Qualys on the other hand is actively trying to exploit the latest OpenSSH vulnerability and found some valid shortcomings in OpenBSD’s malloc. otto@ who wrote otto-malloc, acknowledged them and is already working on an improved version.
There are more updates at the link provided. I know I’m bumping my own thread but this fascinates me.
Direct to another update from Qualys: https://seclists.org/oss-sec/2023/q1/109
And another from OpenBSD malloc: https://marc.info/?l=openbsd-tech&m=167715187212393&w=2
The security advisory makes it sound as if this is not a big problem because it’s in a sandboxed process, which at worst runs in a empty chroot as an unprivileged user. On FreeBSD, I believe it uses Capsicum to have basically no access other than the IPC channel to the parent. On OpenBSD, it uses pledge to achieve similar rights. On Darwin, it uses the sandbox framework to drop all access to the filesystem. There seems to be a seccomp-bpf back end as well, but as with all seccomp-bpf things it’s almost impossible to tell what it actually permits, but I presume that’s the default in Linux distros?

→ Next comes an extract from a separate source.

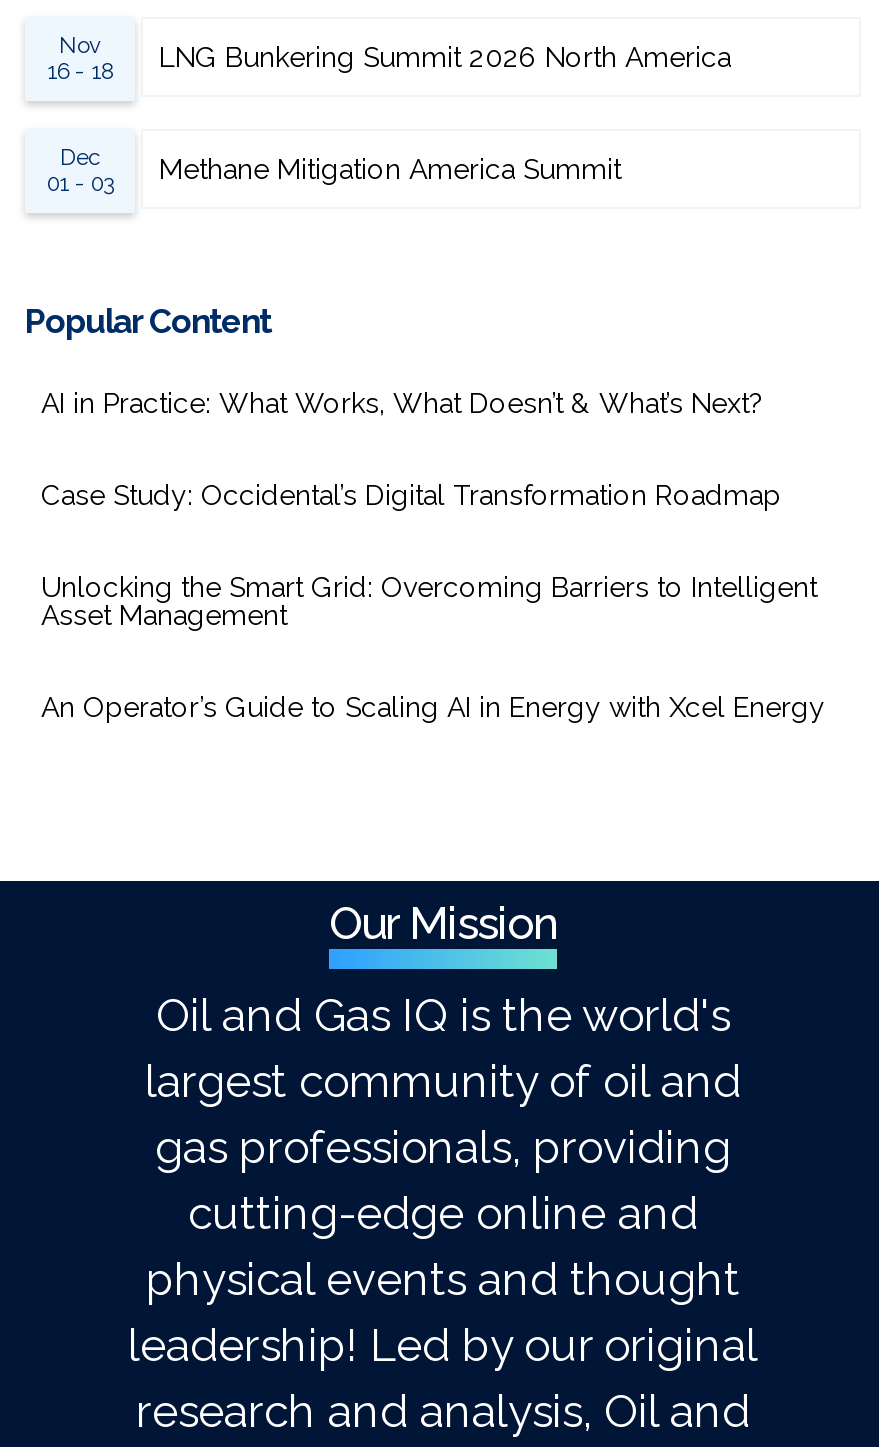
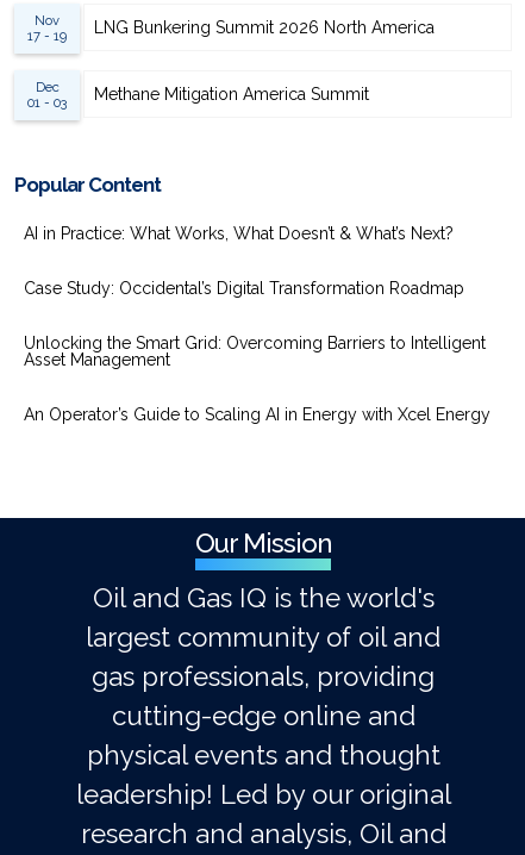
[47,41,731,85] 16 - 18 LNG Bunkering Summit 2026 North America -> [27,18,435,44] 17 - 19 LNG Bunkering Summit 2026 North America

It’s not clear what harm being able to insert malicious replies into those IPC message channels would be. Can it permit authorisation with an invalid key, for example?
I guess that the fallback (chroot) model, if it’s shipped anywhere, would allow an attacker to make outbound network connections originating from the ssh server, which would be enough to bypass ssh jump hosts, but I don’t think this is possible with any of the other sandbox implementations.

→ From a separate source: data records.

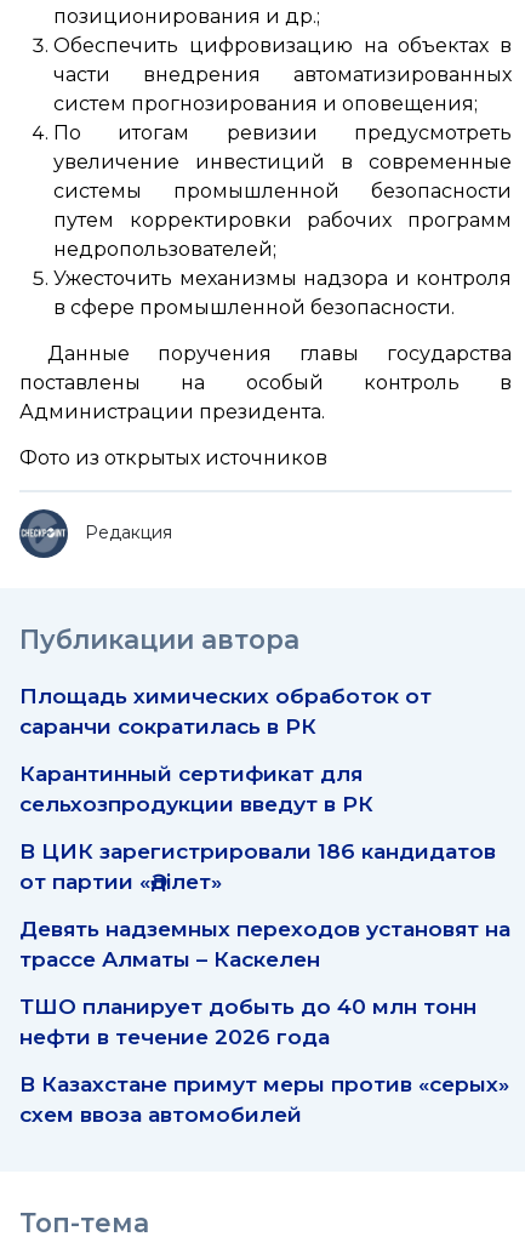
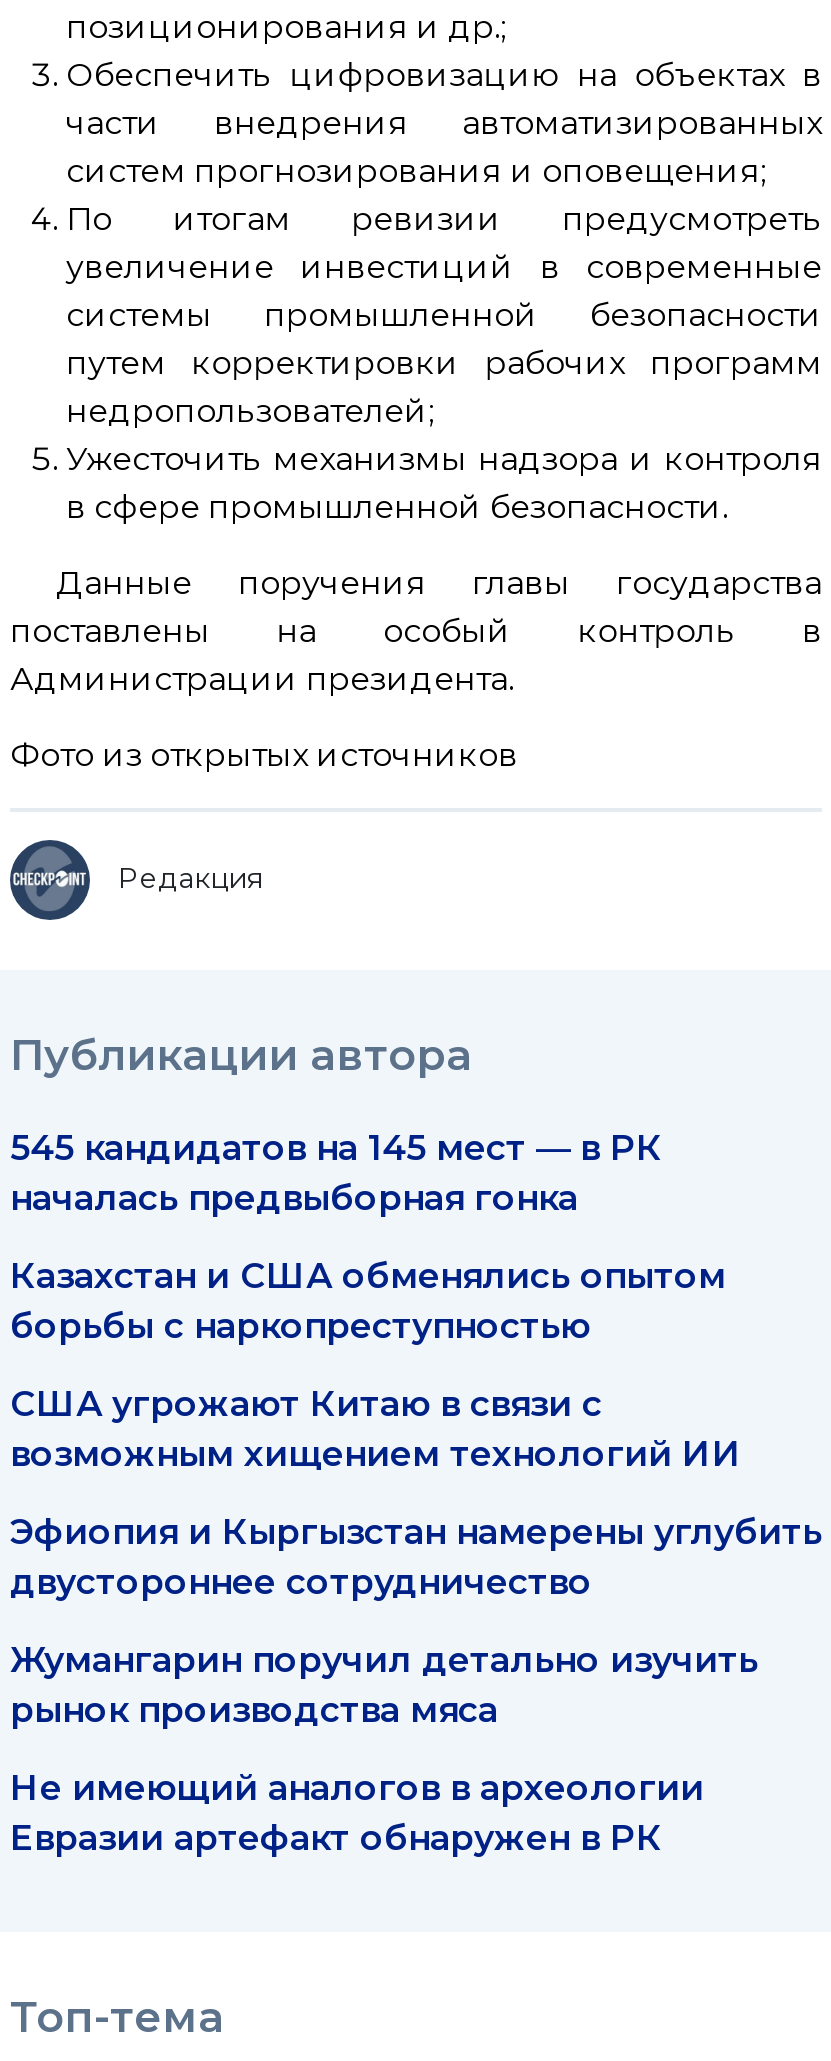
[19,683,432,738] Площадь химических обработок от | саранчи сократилась в РК -> [10,1126,662,1218] 545 кандидатов на 145 мест — в РК | началась предвыборная гонка
[19,760,373,816] Карантинный сертификат для | сельхозпродукции введут в РК -> [10,1254,726,1346] Казахстан и США обменялись опытом | борьбы с наркопреступностью
[19,838,496,894] В ЦИК зарегистрировали 186 кандидатов | от партии «Әділет» -> [10,1382,742,1474] США угрожают Китаю в связи с | возможным хищением технологий ИИ
[19,916,510,971] Девять надземных переходов установят на | трассе Алматы – Каскелен -> [10,1510,822,1602] Эфиопия и Кыргызстан намерены углубить | двустороннее сотрудничество
[19,993,477,1049] ТШО планирует добыть до 40 млн тонн | нефти в течение 2026 года -> [10,1638,758,1730] Жумангарин поручил детально изучить | рынок производства мяса
[19,1071,509,1127] В Казахстане примут меры против «серых» | схем ввоза автомобилей -> [10,1766,704,1858] Не имеющий аналогов в археологии | Евразии артефакт обнаружен в РК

Even before the sandbox step, you’d still need to 1. Know where to jump. 2. Be allowed to jump there.
Fortunately we’re still a few steps before talking about potential IPC/network issues.
I posted this mainly because of the OpenBSD malloc bypass in the update reply. I’m curious to see if they’ll be able to go through the other 2 steps they’ve listed on an unpatched system.
I’m also curious to see if there will be any adjustments made to OpenBSD’s malloc due to this.
I’m not really surprised by the malloc hardening bypass. None of these things are robust, they just increase work factor for the attacker. We have a couple of mitigations in snmalloc for this kind of thing:
Both of these make it harder to turn a UAF into a reproducible exploit, but both can be bypassed with sufficient effort. The fact that we return frees from other threads to the originating allocator makes it hard, in a multithreaded program, to predict where an object will be reused, but you may still be able to get something with a moderately high probability of success. The free list hardening can be bypassed if you can leak a few adjacent dangling pointers on the same free list, which is possible if you can shape the heap (I.e. if the attacker can influence allocation and deallocation patterns).
OpenBSD’s malloc is somewhat more aggressive in optimising for security rather than performance, but it is still running on a substrate that isn’t memory safe. In the simple case, an arbitrary information-disclosure vulnerability (such as a usable spectre gadget) will leak all of the secrets that their (or our) mitigations depend on.
That doesn’t mean that they’re worthless: making an attacker do more work is often worth it. If an attacker has only a 5% probability of being able to use an exploit (for example) then it’s hard for a worm to spread.
Well, this settles my curiosity a bit: https://marc.info/?l=openbsd-tech&m=167673316325935&w=2
https://lobste.rs/s/uv84nx/future_memory_safety_challenges
Ah, I didn’t see that. It should be merged into that then.
can we please merge all these git posts into one?